Real Talent Never Dies

In the death of an icon, we can see how real talent lives on.


Today is one of those days that kind of creeps up on you.  It starts just like any other day, and then includes the loss of an iconic figure.

Incomparable pop star Prince has died.

To call Prince iconic is perhaps not generous enough.  After all, the guy actually changed his name to an icon for a while.

That’s beside the point.  And, yes, I’m hoping to make a point here…

It’s this:  Real talent never dies.

Prince’s exceptional talents brought joy to millions of people over decades.  He pushed the boundaries of pop music; and he did so with an impressive style.  His talent was, to put it mildly, transcendent.

And that’s the thing.  Prince’s talents are still with us.  They have just been passed on to innumerable talented performers who are to this day riffing on the style and substance of Prince’s repertoire.

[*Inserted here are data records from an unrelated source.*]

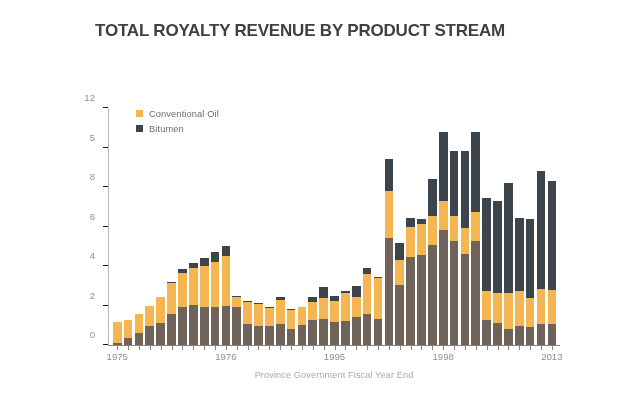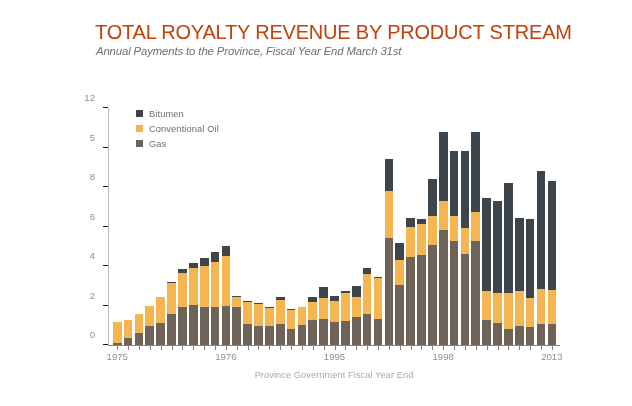--- a/index.html
+++ b/index.html
@@ -16,24 +16,24 @@
   }
   #page {
     position: absolute;
     inset: 0;
     background: #ffffff;
   }
   .title {
     position: absolute;
     left: 95px;
     top: 21px;
-    font-size: 20px;
-    font-weight: normal;
+    font-size: 17px;
+    font-weight: bold;
     letter-spacing: -0.2px;
-    color: #c2410c;
+    color: #404040;
     white-space: nowrap;
   }
   .subtitle {
     position: absolute;
     left: 96px;
     top: 45px;
     font-size: 11.3px;
     font-style: italic;
     color: #6d6e70;
     white-space: nowrap;
@@ -134,34 +134,29 @@
     white-space: nowrap;
     letter-spacing: 0.1px;
   }
 </style>
 </head>
 <body>
 
 <div id="page">
 
   <div class="title">TOTAL ROYALTY REVENUE BY PRODUCT STREAM</div>
-  <div class="subtitle">Annual Payments to the Province, Fiscal Year End March 31st</div>
 
   <div id="legend">
-      <div class="legend-row">
-        <span class="legend-swatch" style="background: rgb(60, 68, 76);"></span>
-        <span class="legend-text">Bitumen</span>
-      </div>
       <div class="legend-row">
         <span class="legend-swatch" style="background: rgb(245, 181, 81);"></span>
         <span class="legend-text">Conventional Oil</span>
       </div>
       <div class="legend-row">
-        <span class="legend-swatch" style="background: rgb(110, 98, 89);"></span>
-        <span class="legend-text">Gas</span>
+        <span class="legend-swatch" style="background: rgb(60, 68, 76);"></span>
+        <span class="legend-text">Bitumen</span>
       </div>
     </div>
 
   <div id="plot">
     <div class="axis-line-y"></div>
     <div class="axis-line-x"></div>
     <div id="y-axis">
         <div class="ytick" style="bottom: 0px;">
           <div class="ylabel" style="bottom: 0px;">0</div>
         </div>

I think that if we look at performers in the world–whether it be in music, theater, or business–the really talented ones…the ones with a capital ‘T’ in their talent, contribute to a body of thought, action, and art that transcends their short stay on the earth.

Think about Mozart…

…or Beethoven…

…or Bach…

…or Shakespeare…

…or Poe…

…or Picasso…

…or for that matter Rockefeller, Ford, Morgan, and maybe even Jobs.

They are gone and here at the same time. Each has left pieces that have been picked up and appreciated by others.  They have left behind techniques, styles, and visions–crumbs of talent that lead others to a higher plane.

So did Prince.

Real talent never dies.  It leaves the world better off.  It brings others to a higher plane.  Perhaps we should all aspire to such things, but some of us actually get there.

So long, Prince.  I guess this is what it really sounds like when doves cry.